In a training session for Phoenix Water Wrangler volunteers, Laura Van Lyth, volunteer coordinator and water resource specialist for the City of Phoenix, reviewed the history of water infrastructure in the Salt River Valley and across Arizona. She said Indigenous Pima and Maricopa peoples "made the earliest canals" that provided the template for later systems, and that settlers arrived in the Salt River Valley around 1869.
Van Lyth described how the National Reclamation Act encouraged settlement and large-scale irrigation that funded dams in the Salt River chain of lakes. She cited the Roosevelt Dam, noting a historic photo from its creation in 1911, and said other dams created Apache, Canyon and Saguaro lakes.
The session also covered the Salt River Project and early canals: Van Lyth said the first official SRP canal was completed in 1868. She discussed the Verde Water Treatment Plant, which the trainer said began operations in 1949, and noted that Phoenix currently operates five active water treatment plants.

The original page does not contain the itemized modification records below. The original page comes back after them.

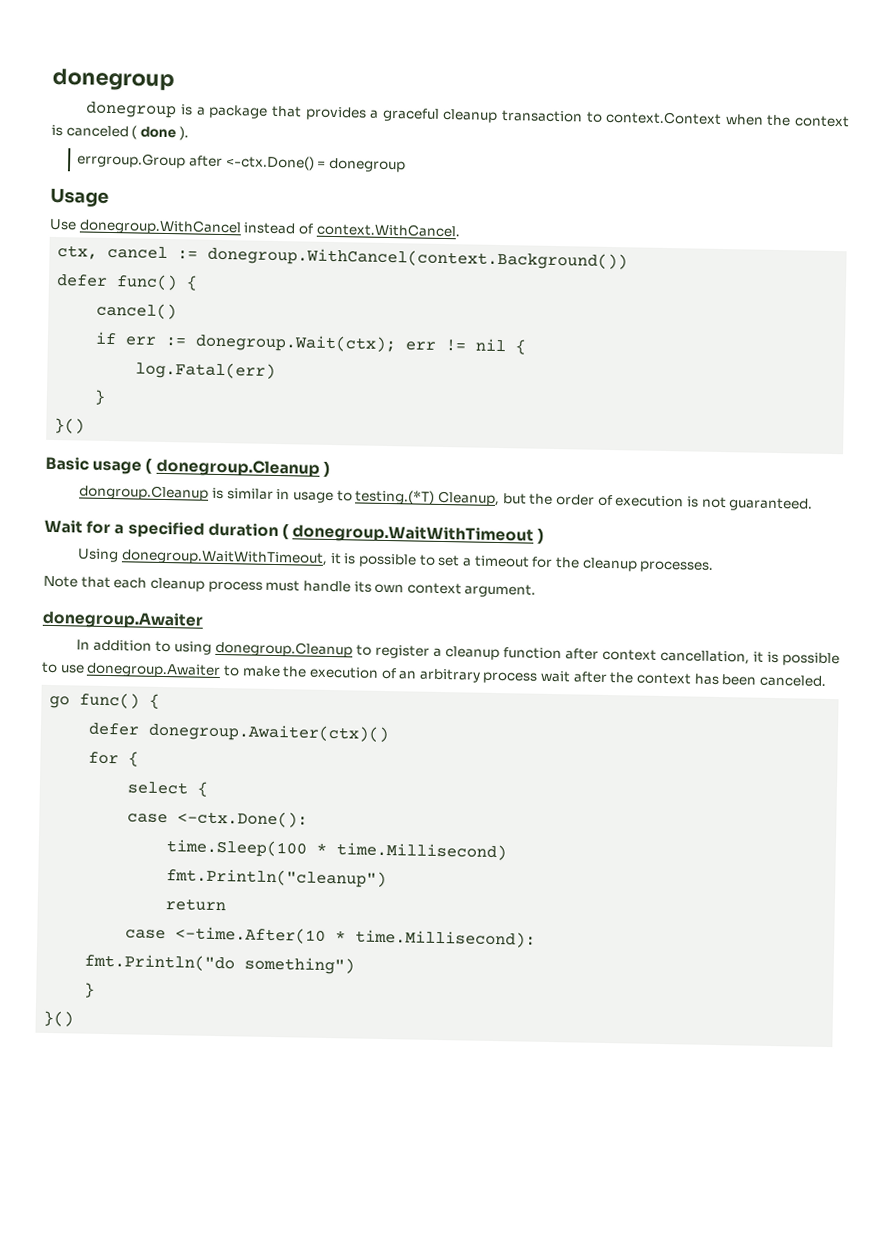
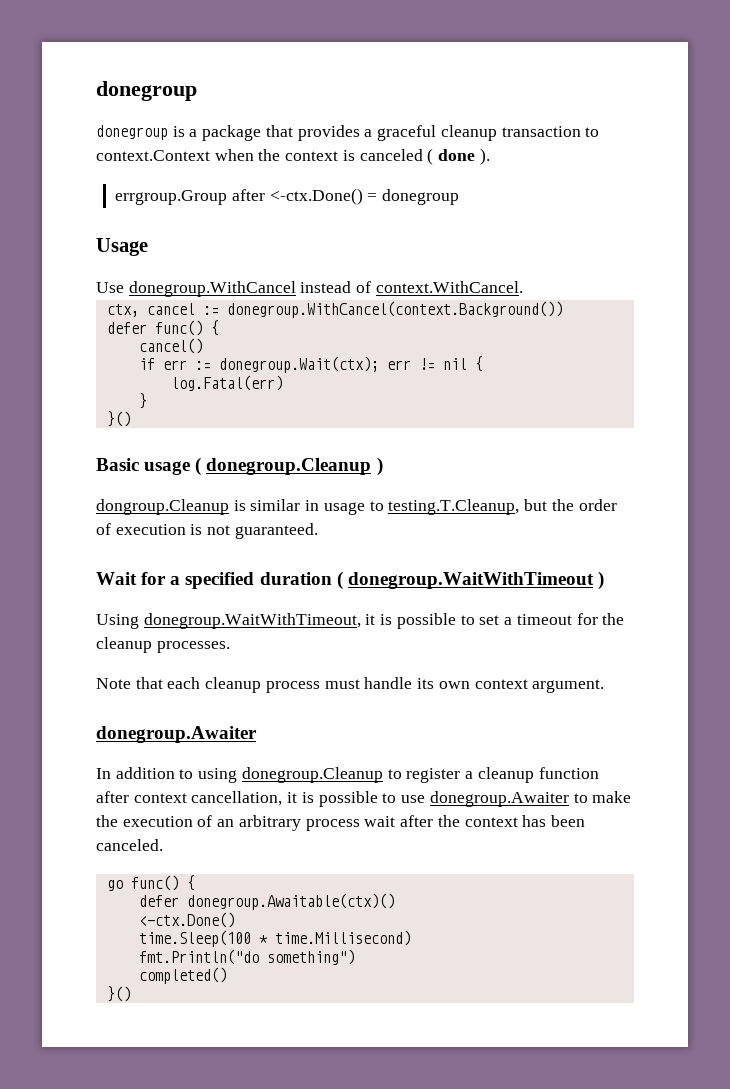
- dongroup.Cleanup is similar in usage to testing.(*T) Cleanup, but the order of execution is not guaranteed.
+ dongroup.Cleanup is similar in usage to testing.T.Cleanup, but the order of execution is not guaranteed.
- defer donegroup.Awaiter(ctx)()
- for {
- select {
- case <-ctx.Done():
+ defer donegroup.Awaitable(ctx)()
+ <-ctx.Done()
  time.Sleep(100 * time.Millisecond)
- fmt.Println("cleanup")
- return
- case <-time.After(10 * time.Millisecond):
  fmt.Println("do something")
- }
+ completed()

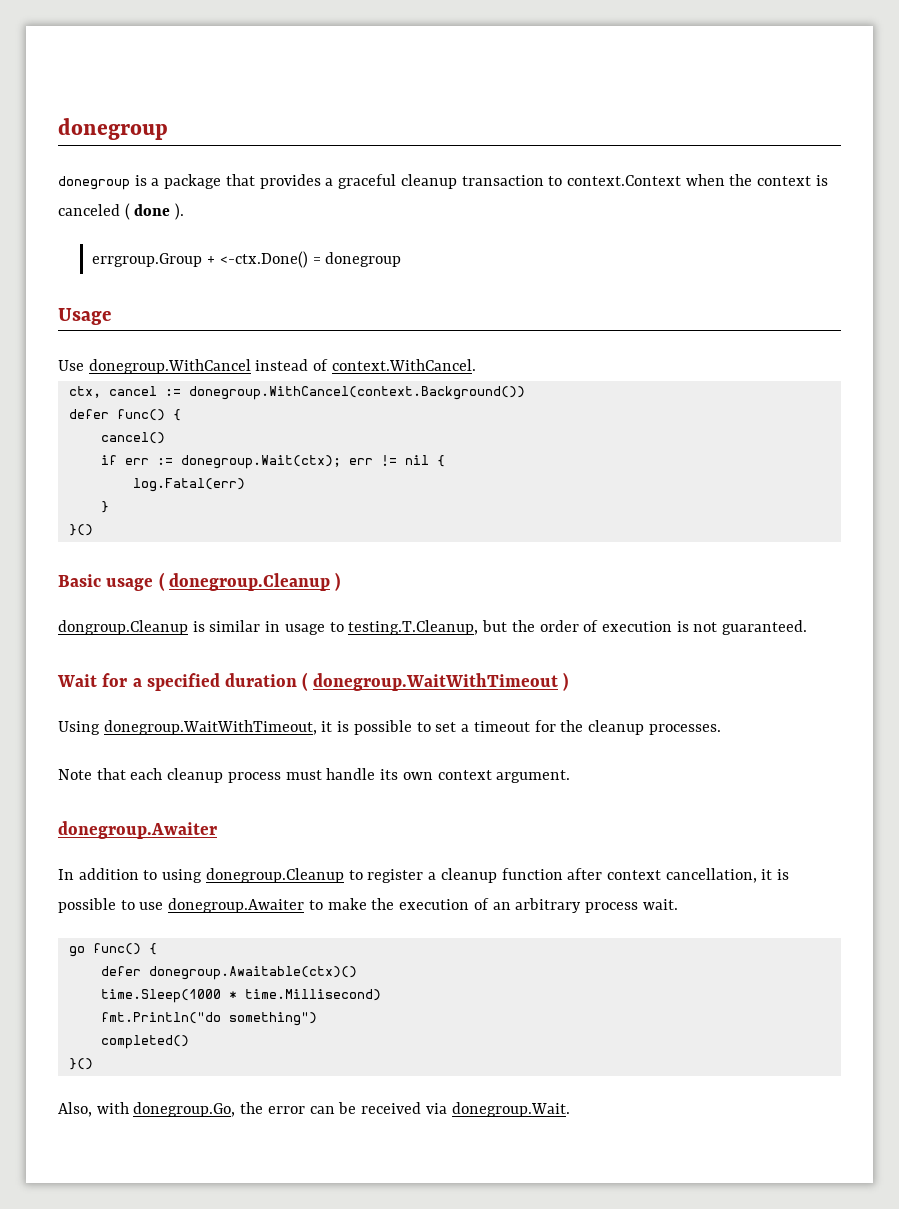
- errgroup.Group after <-ctx.Done() = donegroup
+ errgroup.Group + <-ctx.Done() = donegroup
- In addition to using donegroup.Cleanup to register a cleanup function after context cancellation, it is possible to use donegroup.Awaiter to make the execution of an arbitrary process wait after the context has been canceled.
+ In addition to using donegroup.Cleanup to register a cleanup function after context cancellation, it is possible to use donegroup.Awaiter to make the execution of an arbitrary process wait.
  defer donegroup.Awaitable(ctx)()
- <-ctx.Done()
- time.Sleep(100 * time.Millisecond)
+ time.Sleep(1000 * time.Millisecond)
+ Also, with donegroup.Go, the error can be received via donegroup.Wait.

The presentation placed the Central Arizona Project in that timeline; Van Lyth said CAP was built in 1980 and "carries all of our Colorado River water." She also explained the U.S. Bureau of Reclamation's role in managing reservoirs and dam releases.
Van Lyth mentioned the doctrine of prior appropriation as the legal framework in the region, saying it is essentially "first come first serve" and that it historically excluded Indigenous communities because of how rights were claimed. The training did not record any policy changes; the segment was informational.